Thursday, March 20, 2008

Yesterday a rainstorm blew in, so I stayed cozy most of the day in my cheerfully lit and warm apartment. I read some chapters from Mansfield Park, put together my new desk from Target, organized some poems for my students to study in the spring, and did my daily writing. I also spoke to a cleaning lady who was doing the apartment across the hall, and asked her what she would charge to clean my apartment. She breezed through the rooms, asking things like, “Is that chair from Pier 1? Oh, how about that table? Pier 1?” As she was leaving, she said, “Excuse me, but you seem like a pretty intelligent person. Just a guess” ... and then she was gone. (I may hire her services.
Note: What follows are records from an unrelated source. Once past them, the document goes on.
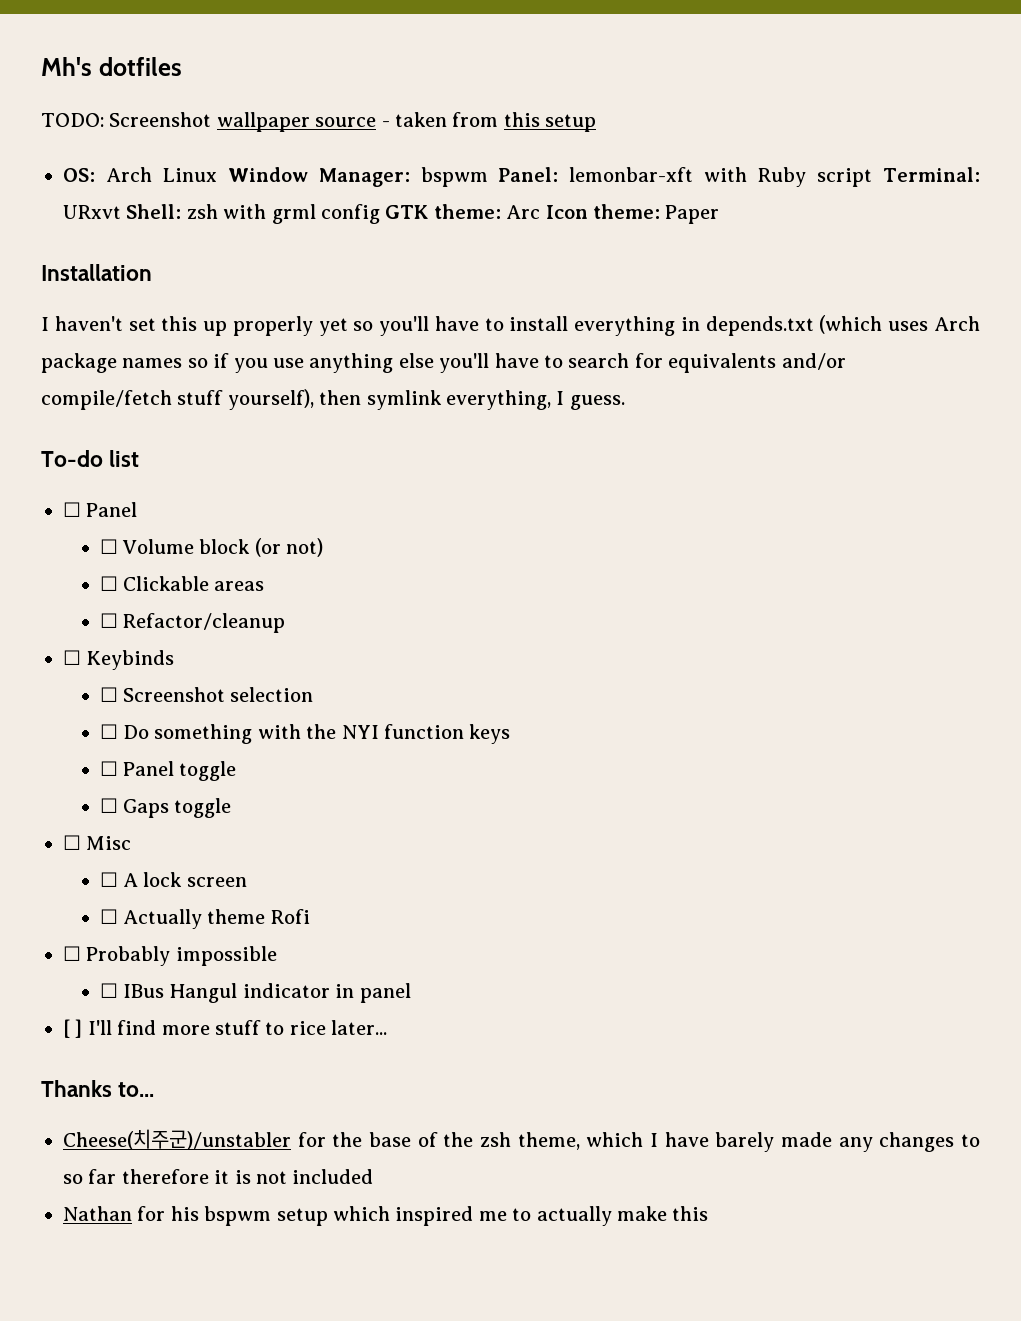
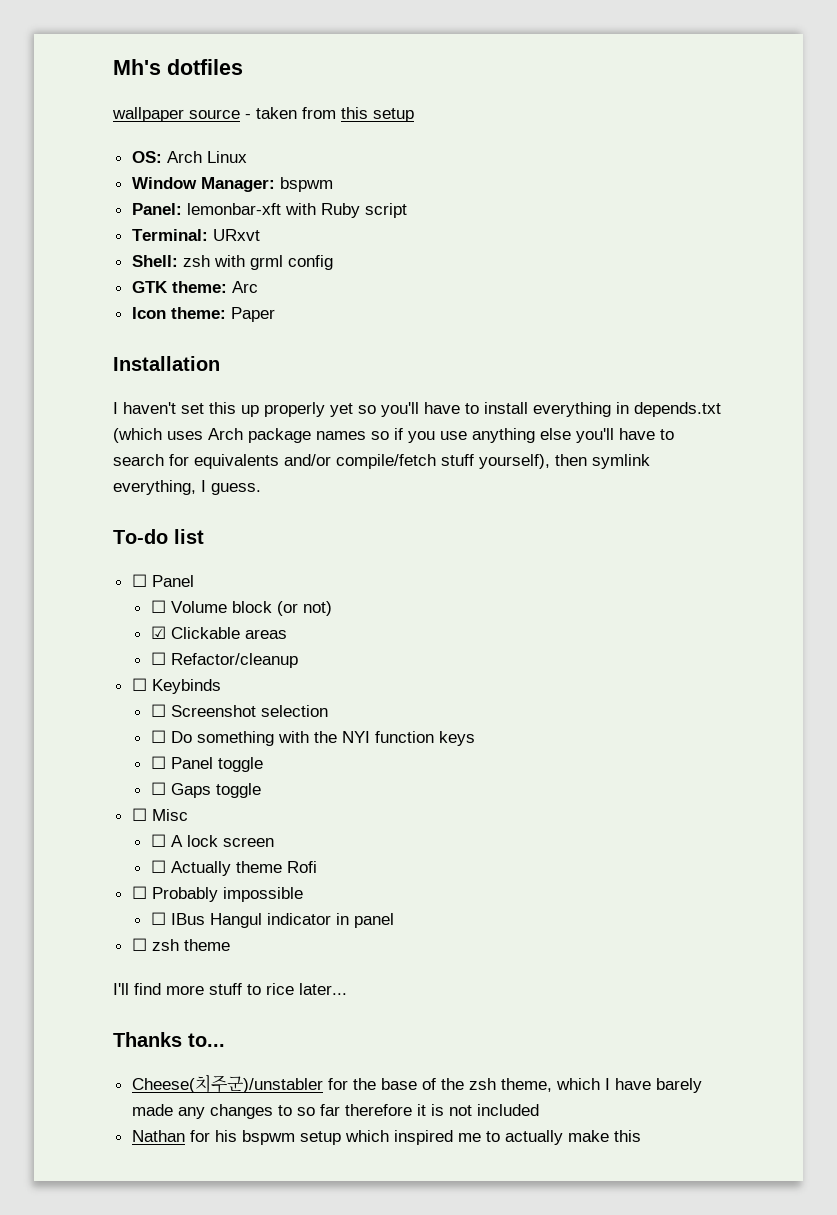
- TODO: Screenshot wallpaper source - taken from this setup
+ wallpaper source - taken from this setup
- OS: Arch Linux Window Manager: bspwm Panel: lemonbar-xft with Ruby script Terminal: URxvt Shell: zsh with grml config GTK theme: Arc Icon theme: Paper
+ OS: Arch Linux
+ Window Manager: bspwm
+ Panel: lemonbar-xft with Ruby script
+ Terminal: URxvt
+ Shell: zsh with grml config
+ GTK theme: Arc
+ Icon theme: Paper
- ☐ Clickable areas
+ ☑ Clickable areas
- [ ] I'll find more stuff to rice later...
+ ☐ zsh theme
+ I'll find more stuff to rice later...

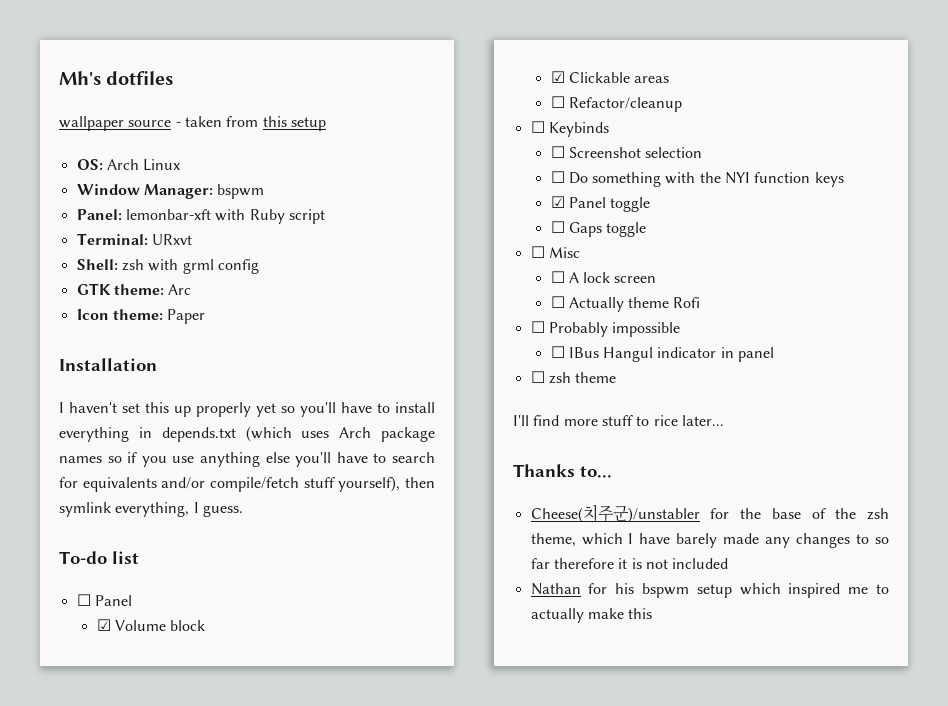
- ☐ Volume block (or not)
+ ☑ Volume block
- ☐ Panel toggle
+ ☑ Panel toggle

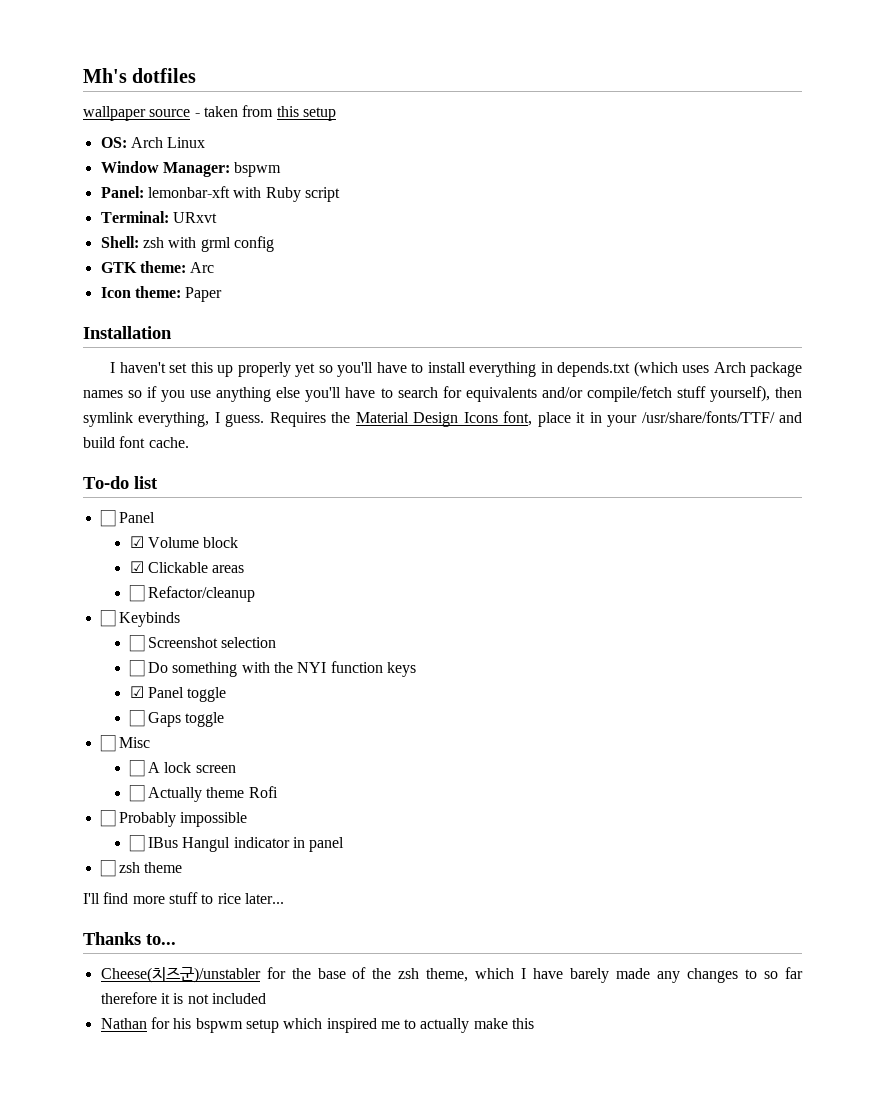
+ Requires the Material Design Icons font, place it in your /usr/share/fonts/TTF/ and build font cache.
- Cheese(치주군)/unstabler for the base of the zsh theme, which I have barely made any changes to so far therefore it is not included
+ Cheese(치즈군)/unstabler for the base of the zsh theme, which I have barely made any changes to so far therefore it is not included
The apartment could use a bi-weekly cleansing.)


From Mansfield Park, a wise statement about how trials and afflictions can, in the end, bring a certain “charm” to one’s life:

“...and though there had been sometimes much of suffering to [Fanny]; though her motives had often been misunderstood, her feelings disregarded, and her comprehension undervalued; though she had known the pains of tyranny, of ridicule, and neglect, yet almost every recurrence of either had led to something consolatory: her aunt Bertram had spoken for her, or Miss Lee had been encouraging, or, what was yet more frequent or more dear, Edmund had been her champion and her friend: he had supported her cause or explained her meaning, he had told her not to cry, or had given her some proof of affection which made her tears delightful; and the whole was now so blended together, so harmonised by distance, that every former affliction had its charm.”